| TRY IT |
Without leaving out a single line, copy the records exactly.

*** Begin section ***

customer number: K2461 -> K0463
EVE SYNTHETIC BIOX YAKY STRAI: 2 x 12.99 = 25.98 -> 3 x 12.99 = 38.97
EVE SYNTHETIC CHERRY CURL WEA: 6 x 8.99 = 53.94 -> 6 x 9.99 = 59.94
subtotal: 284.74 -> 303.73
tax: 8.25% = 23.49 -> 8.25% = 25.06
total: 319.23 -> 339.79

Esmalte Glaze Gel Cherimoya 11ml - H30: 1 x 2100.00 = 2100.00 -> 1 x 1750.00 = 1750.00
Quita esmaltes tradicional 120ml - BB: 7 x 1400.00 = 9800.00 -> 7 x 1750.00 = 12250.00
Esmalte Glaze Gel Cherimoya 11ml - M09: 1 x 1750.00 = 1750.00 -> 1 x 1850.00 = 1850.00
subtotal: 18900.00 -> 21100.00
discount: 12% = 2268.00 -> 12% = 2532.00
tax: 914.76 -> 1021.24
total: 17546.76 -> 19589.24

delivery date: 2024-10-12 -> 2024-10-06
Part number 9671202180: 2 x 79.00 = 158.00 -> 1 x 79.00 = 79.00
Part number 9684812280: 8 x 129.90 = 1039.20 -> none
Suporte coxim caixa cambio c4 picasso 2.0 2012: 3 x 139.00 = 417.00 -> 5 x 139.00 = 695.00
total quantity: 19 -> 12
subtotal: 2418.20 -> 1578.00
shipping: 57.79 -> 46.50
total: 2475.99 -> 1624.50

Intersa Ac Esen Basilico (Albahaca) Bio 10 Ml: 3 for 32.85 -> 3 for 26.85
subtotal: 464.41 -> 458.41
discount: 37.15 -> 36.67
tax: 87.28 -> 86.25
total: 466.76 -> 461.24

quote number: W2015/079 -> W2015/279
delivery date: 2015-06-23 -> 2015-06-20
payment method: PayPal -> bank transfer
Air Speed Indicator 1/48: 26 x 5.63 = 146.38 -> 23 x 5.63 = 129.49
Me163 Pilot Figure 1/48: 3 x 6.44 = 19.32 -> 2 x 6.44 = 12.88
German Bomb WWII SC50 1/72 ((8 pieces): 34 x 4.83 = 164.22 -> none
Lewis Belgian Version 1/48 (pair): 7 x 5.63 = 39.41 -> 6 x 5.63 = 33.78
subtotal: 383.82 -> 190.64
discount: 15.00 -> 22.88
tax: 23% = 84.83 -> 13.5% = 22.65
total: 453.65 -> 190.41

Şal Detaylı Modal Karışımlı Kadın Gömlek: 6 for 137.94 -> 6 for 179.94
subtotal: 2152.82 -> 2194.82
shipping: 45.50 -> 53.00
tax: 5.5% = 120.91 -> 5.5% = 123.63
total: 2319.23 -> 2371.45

*** End section ***

| EXERCISE RESULT |
customer number: K2461 -> K0463
EVE SYNTHETIC BIOX YAKY STRAI: 2 x 12.99 = 25.98 -> 3 x 12.99 = 38.97
EVE SYNTHETIC CHERRY CURL WEA: 6 x 8.99 = 53.94 -> 6 x 9.99 = 59.94
subtotal: 284.74 -> 303.73
tax: 8.25% = 23.49 -> 8.25% = 25.06
total: 319.23 -> 339.79

Esmalte Glaze Gel Cherimoya 11ml - H30: 1 x 2100.00 = 2100.00 -> 1 x 1750.00 = 1750.00
Quita esmaltes tradicional 120ml - BB: 7 x 1400.00 = 9800.00 -> 7 x 1750.00 = 12250.00
Esmalte Glaze Gel Cherimoya 11ml - M09: 1 x 1750.00 = 1750.00 -> 1 x 1850.00 = 1850.00
subtotal: 18900.00 -> 21100.00
discount: 12% = 2268.00 -> 12% = 2532.00
tax: 914.76 -> 1021.24
total: 17546.76 -> 19589.24

delivery date: 2024-10-12 -> 2024-10-06
Part number 9671202180: 2 x 79.00 = 158.00 -> 1 x 79.00 = 79.00
Part number 9684812280: 8 x 129.90 = 1039.20 -> none
Suporte coxim caixa cambio c4 picasso 2.0 2012: 3 x 139.00 = 417.00 -> 5 x 139.00 = 695.00
total quantity: 19 -> 12
subtotal: 2418.20 -> 1578.00
shipping: 57.79 -> 46.50
total: 2475.99 -> 1624.50

Intersa Ac Esen Basilico (Albahaca) Bio 10 Ml: 3 for 32.85 -> 3 for 26.85
subtotal: 464.41 -> 458.41
discount: 37.15 -> 36.67
tax: 87.28 -> 86.25
total: 466.76 -> 461.24

quote number: W2015/079 -> W2015/279
delivery date: 2015-06-23 -> 2015-06-20
payment method: PayPal -> bank transfer
Air Speed Indicator 1/48: 26 x 5.63 = 146.38 -> 23 x 5.63 = 129.49
Me163 Pilot Figure 1/48: 3 x 6.44 = 19.32 -> 2 x 6.44 = 12.88
German Bomb WWII SC50 1/72 ((8 pieces): 34 x 4.83 = 164.22 -> none
Lewis Belgian Version 1/48 (pair): 7 x 5.63 = 39.41 -> 6 x 5.63 = 33.78
subtotal: 383.82 -> 190.64
discount: 15.00 -> 22.88
tax: 23% = 84.83 -> 13.5% = 22.65
total: 453.65 -> 190.41

Şal Detaylı Modal Karışımlı Kadın Gömlek: 6 for 137.94 -> 6 for 179.94
subtotal: 2152.82 -> 2194.82
shipping: 45.50 -> 53.00
tax: 5.5% = 120.91 -> 5.5% = 123.63
total: 2319.23 -> 2371.45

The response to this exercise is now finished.